Comment 7 Florian Best

2019-05-05 22:35:21 CEST

The question which remains here is: Who sets sambaBadPasswordTime (or badPasswordTime) to an invalid value?
UDM does not.
The S4-Connector doesn't set something explicit, it just takes values from the S4-LDAP (password.py:lockout_sync_s4_to_ucs()).
Maybe we should validate the value there before writing it to ldap, if the S4 Connector is the cause.

A valid value would look like: '132015618880000000'
Or should UDM be more graceful and allow other formats (unix timestamps)?
(I don't think so.)
UDM could raise an invalidValue() error so that the object is ignored and not anymore shown in UDM/UMC.

Comment 9 Ingo Steuwer

2021-05-14 15:42:58 CEST

This issue has been filed against UCS 4.3.

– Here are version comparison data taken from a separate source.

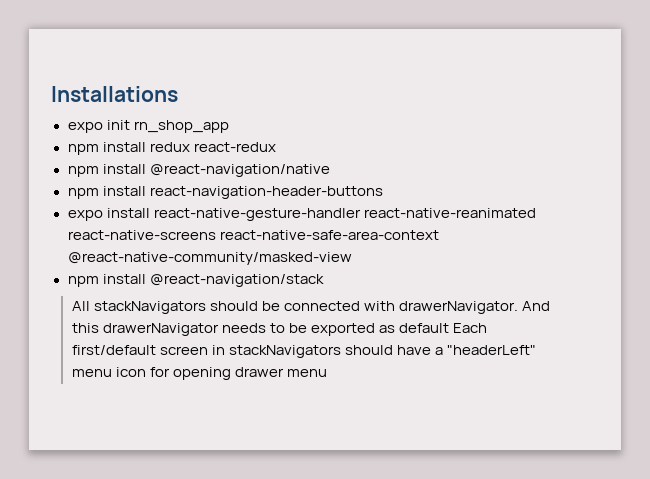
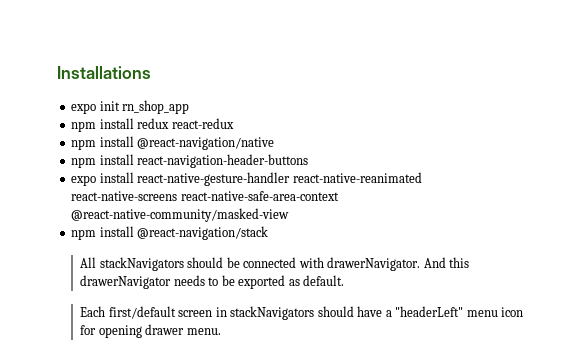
[398,323,449,333] default -> [303,275,345,286] default. //
[286,369,327,377] menu -> [186,328,221,335] menu.

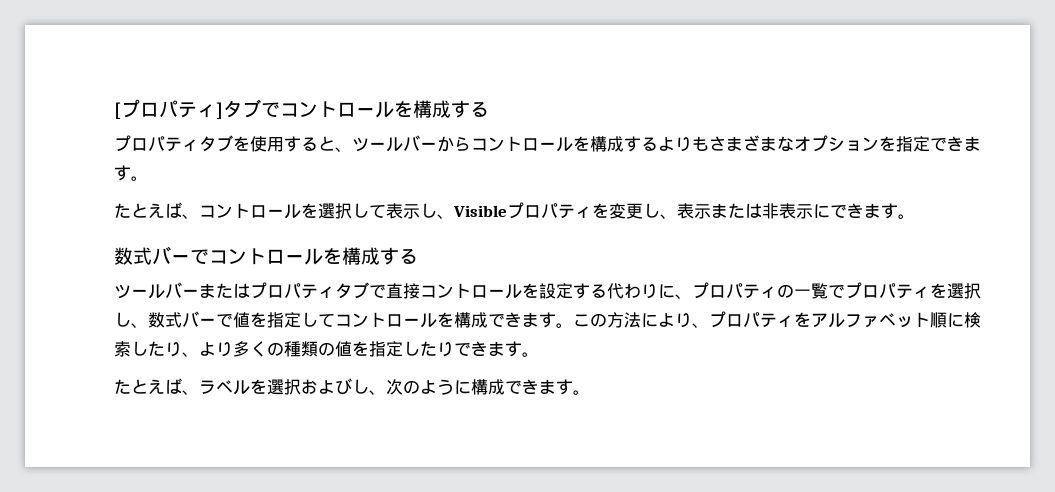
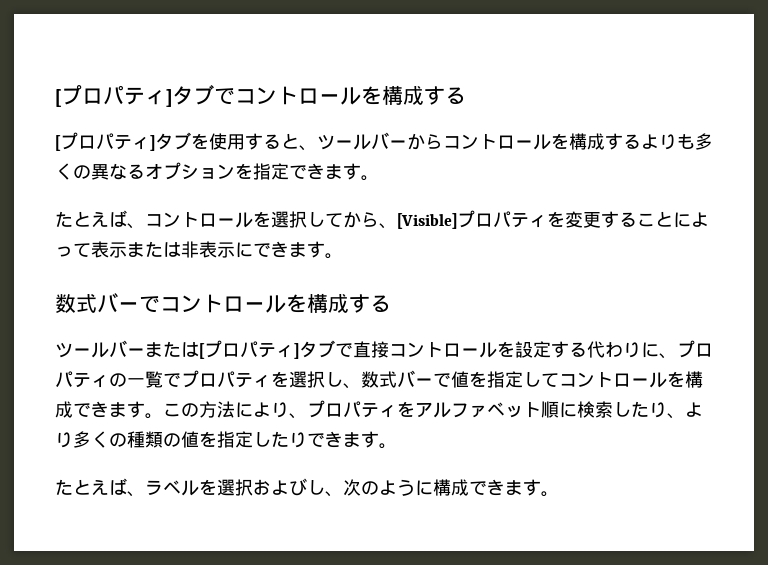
[114,135,199,152] プロパティ -> [55,132,155,151] [プロパティ]
[709,135,794,152] さまざまな -> [695,133,713,150] [55,163,145,180] 多くの異なる
[386,203,507,219] 表示し、Visible -> [343,211,457,229] から、[Visible]
[643,203,677,219] し、 -> [601,211,709,228] [55,243,91,257] することによって
[250,282,335,299] プロパティ -> [199,340,299,359] [プロパティ]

UCS 4.3 is out of maintenance and many UCS components have changed in later releases. Thus, this issue is now being closed.

If this issue still occurs in newer UCS versions, please use "Clone this bug" or reopen it and update the UCS version. In this case please provide detailed information on how this issue is affecting you.